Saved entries
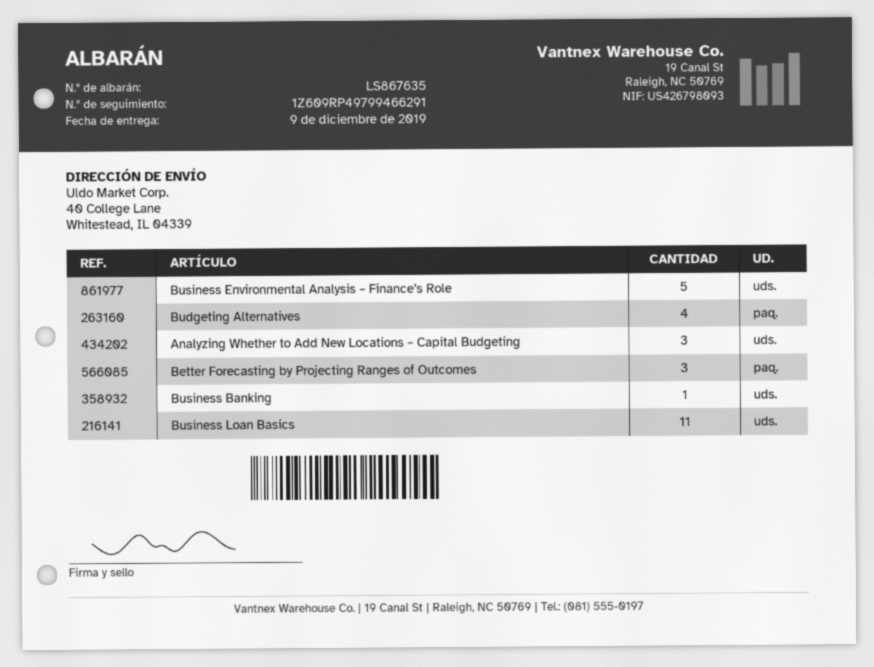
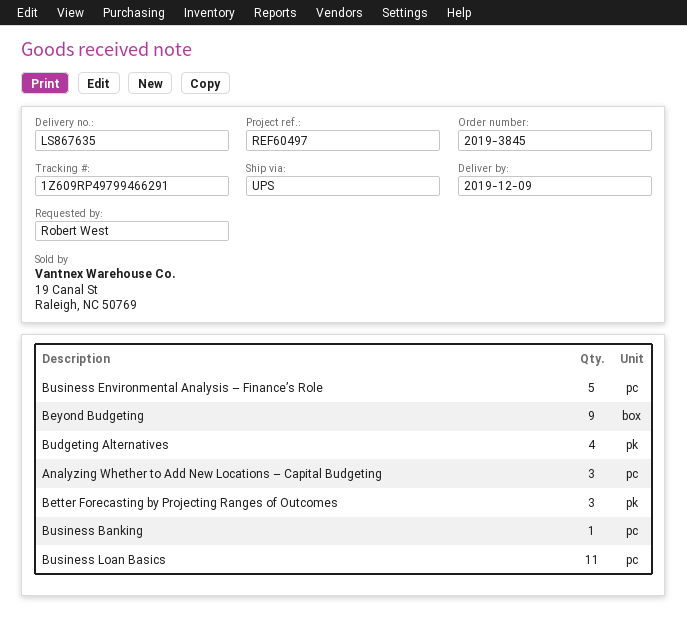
Beyond Budgeting: none -> 9

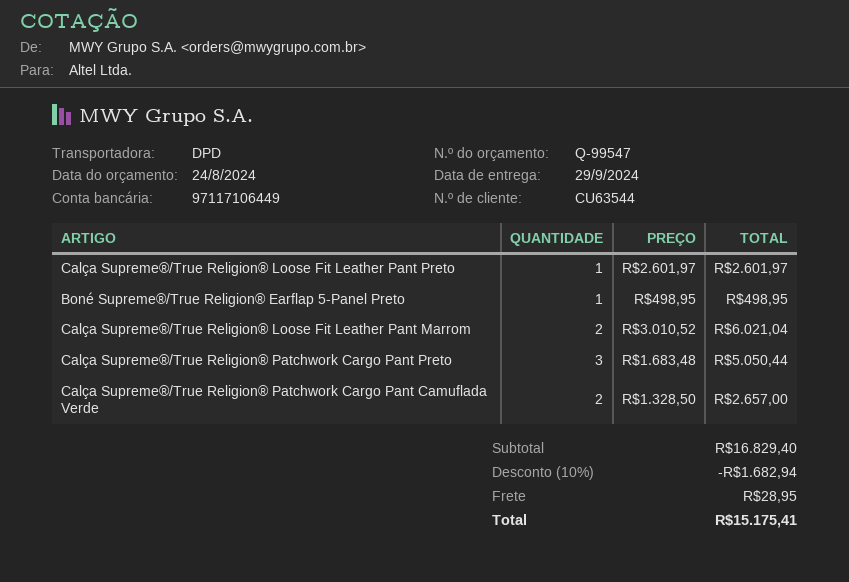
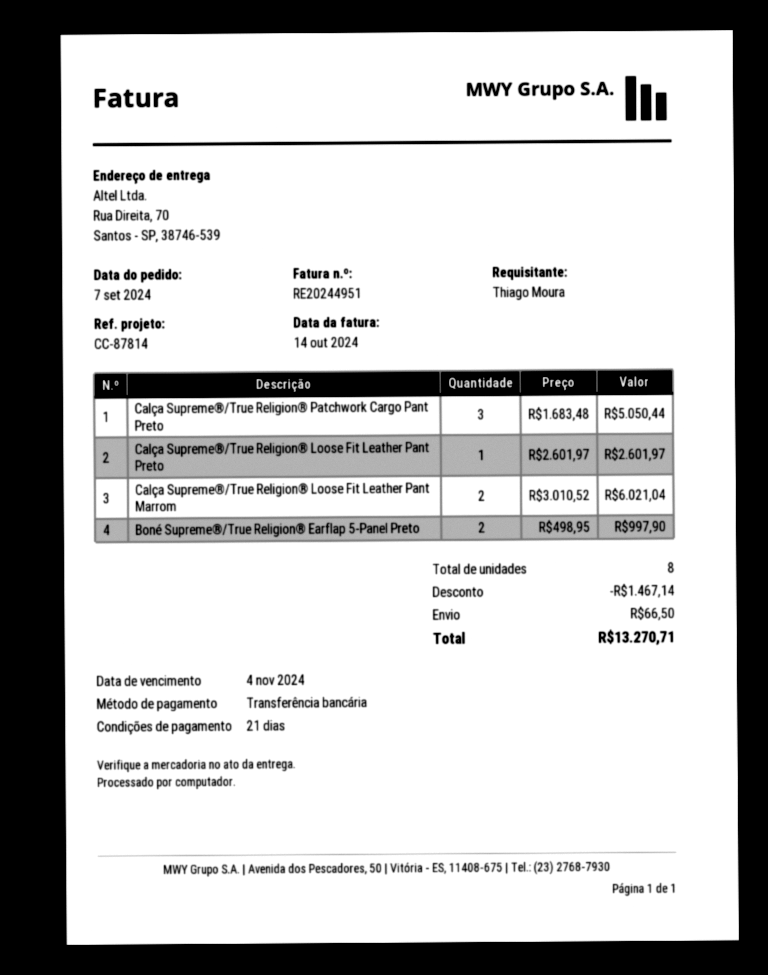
Boné Supreme®/True Religion® Earflap 5-Panel Preto: 1 x 498.95 = 498.95 -> 2 x 498.95 = 997.90
Calça Supreme®/True Religion® Patchwork Cargo Pant Camuflada Verde: 2 x 1328.50 = 2657.00 -> none
discount: 1682.94 -> 1467.14
shipping: 28.95 -> 66.50
total: 15175.41 -> 13270.71

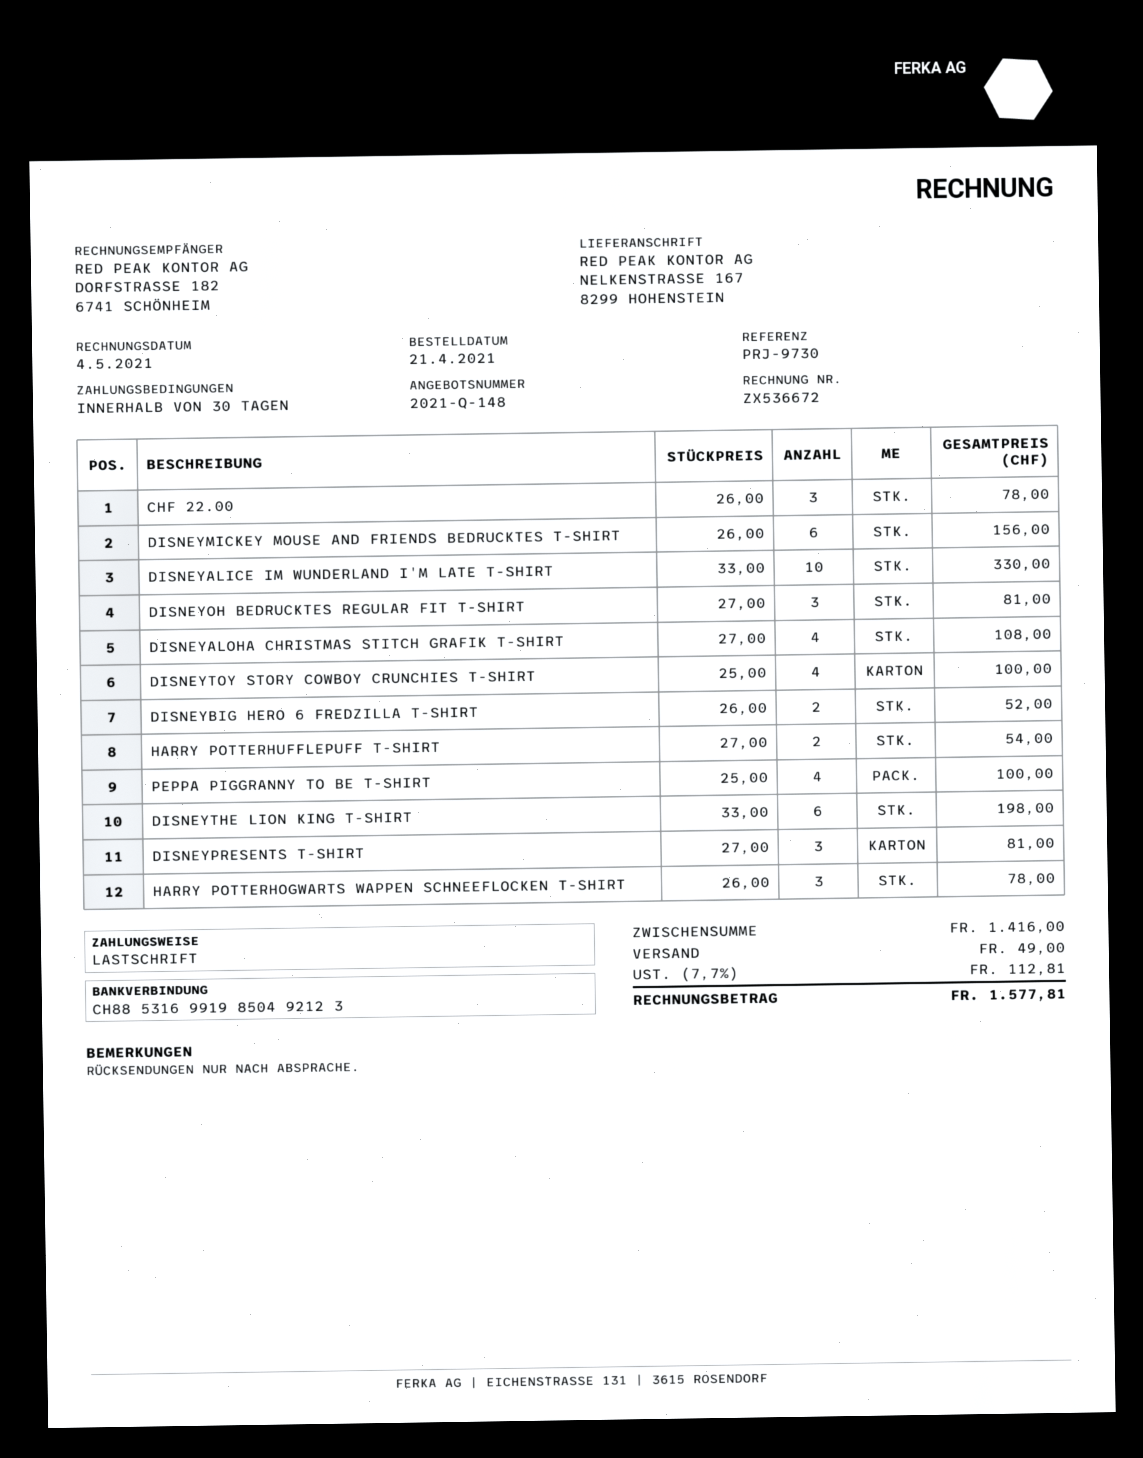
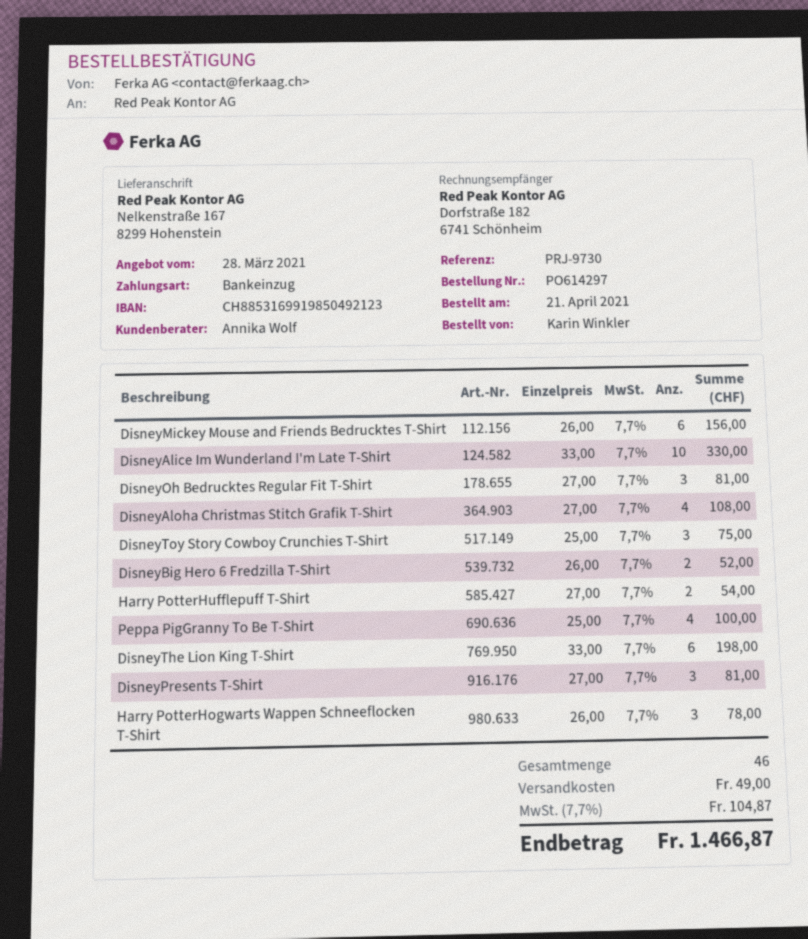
CHF 22.00: 3 x 26.00 = 78.00 -> none
DISNEYTOY STORY COWBOY CRUNCHIES T-SHIRT: 4 x 25.00 = 100.00 -> 3 x 25.00 = 75.00
tax: 7.7% = 112.81 -> 7.7% = 104.87
total: 1577.81 -> 1466.87

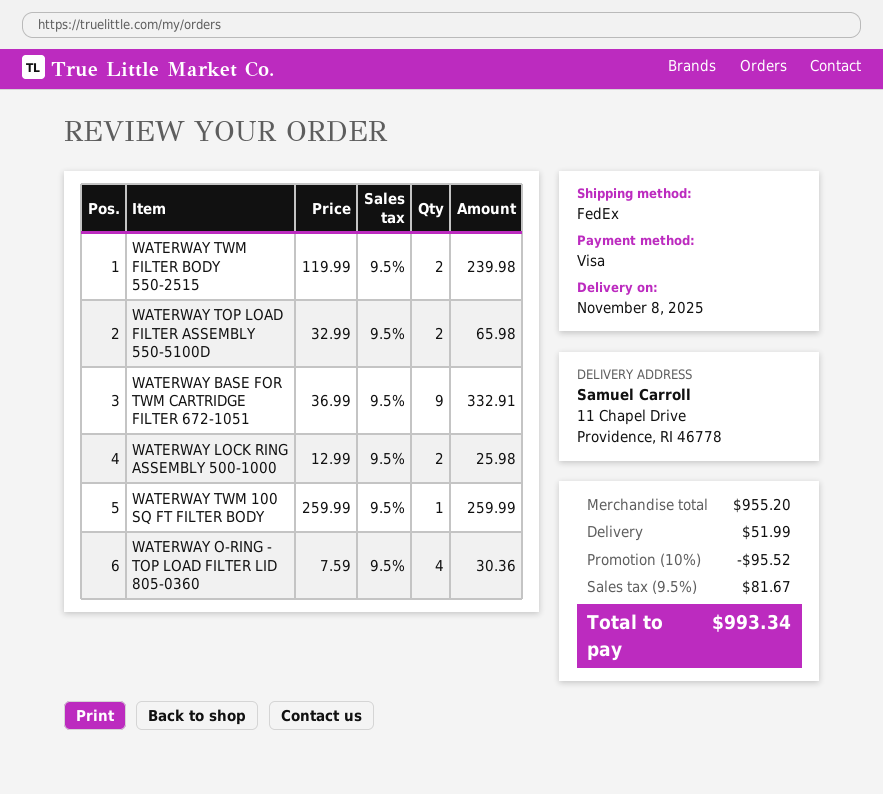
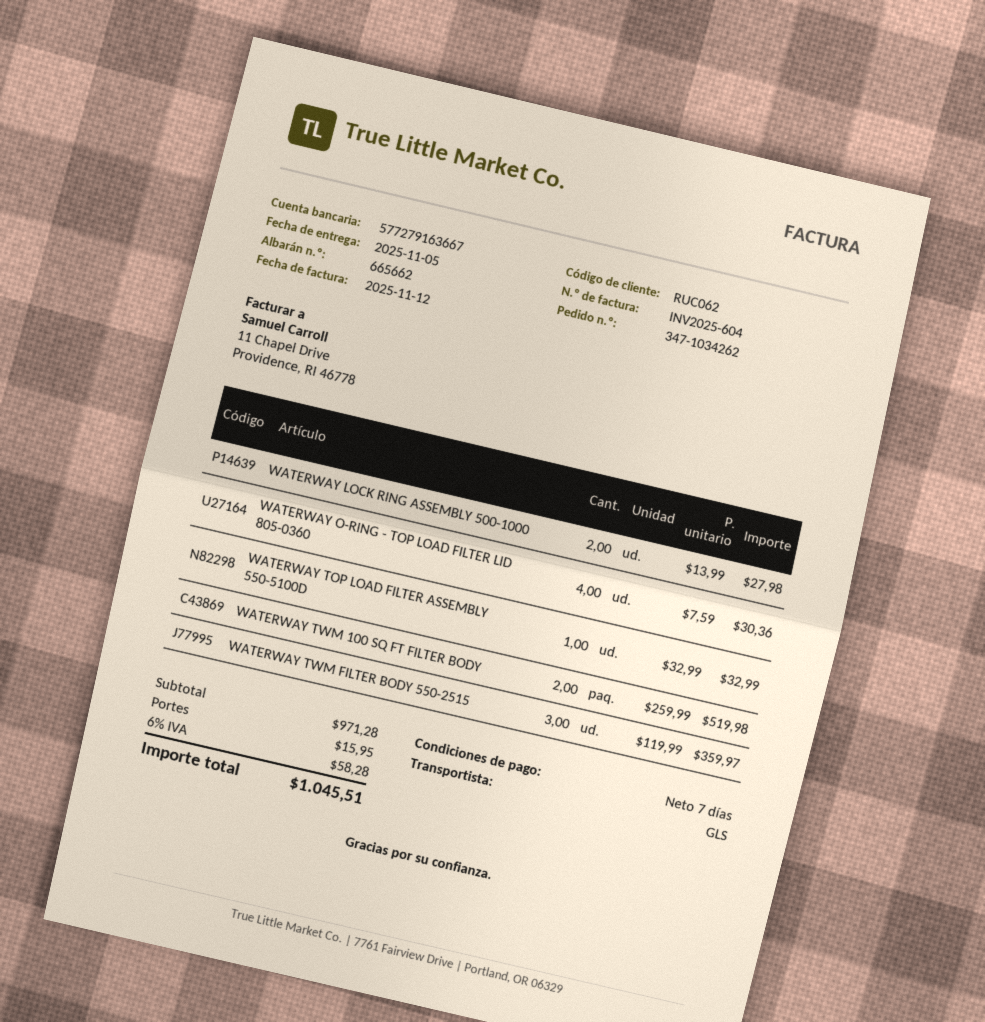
delivery date: 2025-11-08 -> 2025-11-05
shipping method: FedEx -> GLS
WATERWAY TWM FILTER BODY 550-2515: 2 x 119.99 = 239.98 -> 3 x 119.99 = 359.97
WATERWAY TOP LOAD FILTER ASSEMBLY 550-5100D: 2 x 32.99 = 65.98 -> 1 x 32.99 = 32.99
WATERWAY BASE FOR TWM CARTRIDGE FILTER 672-1051: 9 x 36.99 = 332.91 -> none
WATERWAY LOCK RING ASSEMBLY 500-1000: 2 x 12.99 = 25.98 -> 2 x 13.99 = 27.98
WATERWAY TWM 100 SQ FT FILTER BODY: 1 x 259.99 = 259.99 -> 2 x 259.99 = 519.98
subtotal: 955.20 -> 971.28
discount: 10% = 95.52 -> none
shipping: 51.99 -> 15.95
tax: 9.5% = 81.67 -> 6% = 58.28
total: 993.34 -> 1045.51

**Task instructions**.
Your task is to restate word for word the lines from the top of the data to the line containing "DISNEYTOY STORY COWBOY", both ends included, with every picture left out.

**Completed exercise**.
Beyond Budgeting: none -> 9

Boné Supreme®/True Religion® Earflap 5-Panel Preto: 1 x 498.95 = 498.95 -> 2 x 498.95 = 997.90
Calça Supreme®/True Religion® Patchwork Cargo Pant Camuflada Verde: 2 x 1328.50 = 2657.00 -> none
discount: 1682.94 -> 1467.14
shipping: 28.95 -> 66.50
total: 15175.41 -> 13270.71

CHF 22.00: 3 x 26.00 = 78.00 -> none
DISNEYTOY STORY COWBOY CRUNCHIES T-SHIRT: 4 x 25.00 = 100.00 -> 3 x 25.00 = 75.00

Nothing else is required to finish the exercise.